Work instruction
Below are records; how many of their lines contain "days"? Reply with the number and no other words.

(Detected change data)

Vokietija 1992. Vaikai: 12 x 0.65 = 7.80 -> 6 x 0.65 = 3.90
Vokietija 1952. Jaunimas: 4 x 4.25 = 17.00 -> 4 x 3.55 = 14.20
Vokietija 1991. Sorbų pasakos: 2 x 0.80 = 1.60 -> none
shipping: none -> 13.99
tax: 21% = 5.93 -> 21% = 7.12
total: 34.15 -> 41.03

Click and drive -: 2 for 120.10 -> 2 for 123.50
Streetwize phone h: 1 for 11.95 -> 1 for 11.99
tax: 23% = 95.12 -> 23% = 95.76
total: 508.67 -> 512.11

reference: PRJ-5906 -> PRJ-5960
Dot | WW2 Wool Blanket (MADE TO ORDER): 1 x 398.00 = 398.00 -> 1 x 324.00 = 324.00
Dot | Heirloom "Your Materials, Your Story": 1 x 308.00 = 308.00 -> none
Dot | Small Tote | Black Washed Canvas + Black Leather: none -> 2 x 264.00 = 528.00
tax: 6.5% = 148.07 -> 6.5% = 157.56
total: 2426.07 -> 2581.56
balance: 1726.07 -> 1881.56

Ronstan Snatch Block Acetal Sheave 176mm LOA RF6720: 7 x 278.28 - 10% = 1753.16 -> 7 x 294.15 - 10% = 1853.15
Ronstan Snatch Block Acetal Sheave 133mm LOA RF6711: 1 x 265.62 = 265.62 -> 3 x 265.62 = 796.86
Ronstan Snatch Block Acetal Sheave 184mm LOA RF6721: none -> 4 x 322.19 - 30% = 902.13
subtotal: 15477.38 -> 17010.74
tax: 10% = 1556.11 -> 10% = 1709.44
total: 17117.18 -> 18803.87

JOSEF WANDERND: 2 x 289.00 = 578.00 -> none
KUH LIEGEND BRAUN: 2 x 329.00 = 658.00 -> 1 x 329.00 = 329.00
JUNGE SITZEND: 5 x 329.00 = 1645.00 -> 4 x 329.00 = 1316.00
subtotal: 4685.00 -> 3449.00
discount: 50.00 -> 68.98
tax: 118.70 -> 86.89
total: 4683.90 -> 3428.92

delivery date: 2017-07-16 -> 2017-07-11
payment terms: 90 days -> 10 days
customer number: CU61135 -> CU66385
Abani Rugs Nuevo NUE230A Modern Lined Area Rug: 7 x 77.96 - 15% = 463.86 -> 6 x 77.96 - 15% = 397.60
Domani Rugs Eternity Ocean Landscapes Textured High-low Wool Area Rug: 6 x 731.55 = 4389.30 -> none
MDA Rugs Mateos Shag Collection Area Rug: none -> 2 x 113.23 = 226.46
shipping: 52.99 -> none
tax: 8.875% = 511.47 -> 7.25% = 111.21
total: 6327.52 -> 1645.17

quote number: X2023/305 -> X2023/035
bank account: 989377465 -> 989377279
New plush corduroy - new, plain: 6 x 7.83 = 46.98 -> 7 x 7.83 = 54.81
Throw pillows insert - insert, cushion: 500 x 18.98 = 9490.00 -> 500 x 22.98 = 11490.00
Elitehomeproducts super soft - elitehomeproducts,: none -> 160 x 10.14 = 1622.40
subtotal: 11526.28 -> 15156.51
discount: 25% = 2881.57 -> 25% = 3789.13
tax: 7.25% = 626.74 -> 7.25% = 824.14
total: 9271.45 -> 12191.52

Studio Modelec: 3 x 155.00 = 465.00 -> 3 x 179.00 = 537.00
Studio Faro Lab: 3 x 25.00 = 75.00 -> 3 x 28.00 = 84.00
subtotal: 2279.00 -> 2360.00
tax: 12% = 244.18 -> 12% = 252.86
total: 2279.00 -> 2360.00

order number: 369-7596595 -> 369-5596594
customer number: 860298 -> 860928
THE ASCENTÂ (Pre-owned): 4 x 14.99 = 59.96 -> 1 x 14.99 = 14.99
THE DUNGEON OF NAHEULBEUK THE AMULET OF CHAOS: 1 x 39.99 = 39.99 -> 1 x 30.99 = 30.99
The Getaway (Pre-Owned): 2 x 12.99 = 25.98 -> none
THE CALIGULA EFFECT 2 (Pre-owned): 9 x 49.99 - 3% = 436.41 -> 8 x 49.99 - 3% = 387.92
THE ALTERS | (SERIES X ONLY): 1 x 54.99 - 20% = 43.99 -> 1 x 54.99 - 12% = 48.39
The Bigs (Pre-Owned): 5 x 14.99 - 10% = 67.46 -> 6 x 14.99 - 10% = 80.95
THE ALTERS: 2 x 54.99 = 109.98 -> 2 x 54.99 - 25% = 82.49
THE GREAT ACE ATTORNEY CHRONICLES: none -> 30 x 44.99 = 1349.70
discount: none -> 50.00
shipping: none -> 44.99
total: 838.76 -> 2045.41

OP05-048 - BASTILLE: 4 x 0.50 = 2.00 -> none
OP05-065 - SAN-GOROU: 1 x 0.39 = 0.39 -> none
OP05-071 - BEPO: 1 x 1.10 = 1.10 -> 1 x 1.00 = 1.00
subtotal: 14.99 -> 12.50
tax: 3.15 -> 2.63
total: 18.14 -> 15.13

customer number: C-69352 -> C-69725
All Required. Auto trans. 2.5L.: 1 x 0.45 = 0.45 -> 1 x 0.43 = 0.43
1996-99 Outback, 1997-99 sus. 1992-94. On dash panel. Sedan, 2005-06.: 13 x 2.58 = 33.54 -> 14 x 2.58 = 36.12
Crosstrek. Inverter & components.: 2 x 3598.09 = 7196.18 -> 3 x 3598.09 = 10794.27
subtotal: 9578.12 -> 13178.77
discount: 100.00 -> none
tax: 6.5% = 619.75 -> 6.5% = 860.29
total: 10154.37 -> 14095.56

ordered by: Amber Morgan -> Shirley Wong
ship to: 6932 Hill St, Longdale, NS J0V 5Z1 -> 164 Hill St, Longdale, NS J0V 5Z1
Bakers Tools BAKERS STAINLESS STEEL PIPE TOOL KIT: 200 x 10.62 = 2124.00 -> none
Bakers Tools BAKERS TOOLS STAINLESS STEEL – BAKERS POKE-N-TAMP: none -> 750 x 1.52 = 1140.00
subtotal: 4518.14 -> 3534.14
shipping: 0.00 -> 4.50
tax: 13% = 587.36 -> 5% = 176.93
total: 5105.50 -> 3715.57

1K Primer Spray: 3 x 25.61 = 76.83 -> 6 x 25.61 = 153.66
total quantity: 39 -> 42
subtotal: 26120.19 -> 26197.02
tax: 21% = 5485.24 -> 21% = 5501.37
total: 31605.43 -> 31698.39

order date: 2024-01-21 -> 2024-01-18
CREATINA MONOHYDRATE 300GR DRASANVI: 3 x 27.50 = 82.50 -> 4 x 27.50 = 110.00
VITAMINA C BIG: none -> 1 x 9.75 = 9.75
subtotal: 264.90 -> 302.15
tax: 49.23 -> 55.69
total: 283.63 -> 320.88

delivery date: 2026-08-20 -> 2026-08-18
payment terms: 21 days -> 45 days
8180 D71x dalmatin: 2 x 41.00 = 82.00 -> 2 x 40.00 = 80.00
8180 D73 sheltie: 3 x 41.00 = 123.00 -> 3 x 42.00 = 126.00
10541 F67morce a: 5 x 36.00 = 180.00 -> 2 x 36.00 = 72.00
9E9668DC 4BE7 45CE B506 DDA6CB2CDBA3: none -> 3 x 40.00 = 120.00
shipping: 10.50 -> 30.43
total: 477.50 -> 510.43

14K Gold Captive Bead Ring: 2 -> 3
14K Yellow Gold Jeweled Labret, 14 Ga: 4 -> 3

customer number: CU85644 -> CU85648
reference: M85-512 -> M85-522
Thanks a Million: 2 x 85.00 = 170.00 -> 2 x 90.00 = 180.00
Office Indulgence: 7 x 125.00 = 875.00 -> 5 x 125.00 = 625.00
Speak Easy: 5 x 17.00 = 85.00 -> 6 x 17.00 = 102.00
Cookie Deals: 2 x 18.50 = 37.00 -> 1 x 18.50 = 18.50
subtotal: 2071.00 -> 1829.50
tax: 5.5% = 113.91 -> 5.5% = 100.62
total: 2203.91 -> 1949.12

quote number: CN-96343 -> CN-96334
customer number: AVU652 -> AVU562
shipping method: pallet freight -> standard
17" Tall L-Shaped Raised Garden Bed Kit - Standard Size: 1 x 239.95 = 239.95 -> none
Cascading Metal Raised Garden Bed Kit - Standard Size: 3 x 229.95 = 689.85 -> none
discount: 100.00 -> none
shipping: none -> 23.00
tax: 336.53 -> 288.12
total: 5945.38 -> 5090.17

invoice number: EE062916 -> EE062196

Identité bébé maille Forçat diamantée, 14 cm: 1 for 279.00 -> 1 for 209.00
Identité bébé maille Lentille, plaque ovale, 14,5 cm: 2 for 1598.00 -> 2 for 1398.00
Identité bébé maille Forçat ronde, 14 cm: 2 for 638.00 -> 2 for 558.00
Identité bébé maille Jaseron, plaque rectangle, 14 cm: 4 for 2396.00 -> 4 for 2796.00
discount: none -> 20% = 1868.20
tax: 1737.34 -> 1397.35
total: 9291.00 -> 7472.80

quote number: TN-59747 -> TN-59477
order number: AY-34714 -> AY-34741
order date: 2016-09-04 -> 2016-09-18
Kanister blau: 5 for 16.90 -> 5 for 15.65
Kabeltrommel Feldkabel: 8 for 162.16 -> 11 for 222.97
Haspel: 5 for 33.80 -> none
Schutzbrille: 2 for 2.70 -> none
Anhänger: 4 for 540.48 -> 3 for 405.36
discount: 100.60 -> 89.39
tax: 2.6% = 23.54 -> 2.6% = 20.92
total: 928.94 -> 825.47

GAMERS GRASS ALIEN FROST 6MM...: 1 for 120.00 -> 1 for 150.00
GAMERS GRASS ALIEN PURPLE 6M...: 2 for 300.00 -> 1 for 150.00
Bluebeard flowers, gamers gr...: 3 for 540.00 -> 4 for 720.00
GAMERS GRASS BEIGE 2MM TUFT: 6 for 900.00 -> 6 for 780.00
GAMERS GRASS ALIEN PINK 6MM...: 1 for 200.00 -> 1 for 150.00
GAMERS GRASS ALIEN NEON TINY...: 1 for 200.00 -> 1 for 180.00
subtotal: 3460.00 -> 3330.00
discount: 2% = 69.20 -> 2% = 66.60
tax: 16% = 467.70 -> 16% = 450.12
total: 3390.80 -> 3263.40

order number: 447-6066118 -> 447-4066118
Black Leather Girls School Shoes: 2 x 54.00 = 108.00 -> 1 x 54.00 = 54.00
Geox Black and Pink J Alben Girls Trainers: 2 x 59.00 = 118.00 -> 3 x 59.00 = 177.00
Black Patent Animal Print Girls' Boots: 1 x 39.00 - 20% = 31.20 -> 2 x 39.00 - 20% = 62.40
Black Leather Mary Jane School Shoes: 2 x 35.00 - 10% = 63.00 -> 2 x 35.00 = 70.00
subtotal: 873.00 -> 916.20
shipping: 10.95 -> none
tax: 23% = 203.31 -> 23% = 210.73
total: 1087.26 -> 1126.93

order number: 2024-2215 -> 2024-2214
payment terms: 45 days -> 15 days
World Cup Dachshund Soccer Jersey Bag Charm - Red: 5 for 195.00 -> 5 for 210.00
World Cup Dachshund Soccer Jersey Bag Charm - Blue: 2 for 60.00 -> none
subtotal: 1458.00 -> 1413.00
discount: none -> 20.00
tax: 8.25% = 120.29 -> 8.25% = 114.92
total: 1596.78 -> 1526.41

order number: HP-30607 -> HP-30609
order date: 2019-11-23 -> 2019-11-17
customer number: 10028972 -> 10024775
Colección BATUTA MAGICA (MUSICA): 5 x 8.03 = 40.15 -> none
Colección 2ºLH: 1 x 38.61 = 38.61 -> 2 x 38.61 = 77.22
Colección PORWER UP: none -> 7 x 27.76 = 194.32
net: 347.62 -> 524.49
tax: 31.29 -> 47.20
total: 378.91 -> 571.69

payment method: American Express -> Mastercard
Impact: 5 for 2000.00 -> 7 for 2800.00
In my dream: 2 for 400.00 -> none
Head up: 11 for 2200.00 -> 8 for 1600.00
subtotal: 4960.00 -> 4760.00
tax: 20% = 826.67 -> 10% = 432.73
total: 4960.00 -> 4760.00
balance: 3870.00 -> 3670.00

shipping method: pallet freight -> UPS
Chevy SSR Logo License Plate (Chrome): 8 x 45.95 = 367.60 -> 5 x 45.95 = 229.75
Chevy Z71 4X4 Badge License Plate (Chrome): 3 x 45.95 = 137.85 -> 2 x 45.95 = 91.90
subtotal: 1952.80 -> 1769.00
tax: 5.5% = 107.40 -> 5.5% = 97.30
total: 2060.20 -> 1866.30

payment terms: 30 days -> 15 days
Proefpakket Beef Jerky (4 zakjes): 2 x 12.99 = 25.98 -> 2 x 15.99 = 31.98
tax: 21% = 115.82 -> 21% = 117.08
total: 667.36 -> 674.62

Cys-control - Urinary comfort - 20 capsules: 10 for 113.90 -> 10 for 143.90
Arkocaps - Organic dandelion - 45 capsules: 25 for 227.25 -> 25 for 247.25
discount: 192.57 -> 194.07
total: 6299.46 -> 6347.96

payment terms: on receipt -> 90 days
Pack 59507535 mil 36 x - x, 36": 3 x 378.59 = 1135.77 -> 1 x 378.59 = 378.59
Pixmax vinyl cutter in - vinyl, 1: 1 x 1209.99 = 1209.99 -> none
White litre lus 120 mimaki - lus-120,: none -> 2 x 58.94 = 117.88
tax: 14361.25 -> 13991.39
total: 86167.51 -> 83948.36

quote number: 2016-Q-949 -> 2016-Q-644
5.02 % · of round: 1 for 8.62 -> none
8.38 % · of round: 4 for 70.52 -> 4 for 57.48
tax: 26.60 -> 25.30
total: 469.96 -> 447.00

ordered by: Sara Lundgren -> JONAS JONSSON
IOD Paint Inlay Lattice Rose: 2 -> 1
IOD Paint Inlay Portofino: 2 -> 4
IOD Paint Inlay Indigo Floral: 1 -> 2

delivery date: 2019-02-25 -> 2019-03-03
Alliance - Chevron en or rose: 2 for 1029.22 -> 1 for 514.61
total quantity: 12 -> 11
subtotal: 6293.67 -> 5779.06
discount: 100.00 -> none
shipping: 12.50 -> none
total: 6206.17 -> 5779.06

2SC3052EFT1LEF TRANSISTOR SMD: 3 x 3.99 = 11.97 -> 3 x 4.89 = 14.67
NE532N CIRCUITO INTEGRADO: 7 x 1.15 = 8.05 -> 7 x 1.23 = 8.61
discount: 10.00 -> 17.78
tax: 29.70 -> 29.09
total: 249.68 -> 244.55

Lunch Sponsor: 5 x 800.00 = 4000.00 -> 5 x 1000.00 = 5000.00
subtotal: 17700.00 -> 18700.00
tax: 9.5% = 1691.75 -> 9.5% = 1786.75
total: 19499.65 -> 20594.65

Your response
5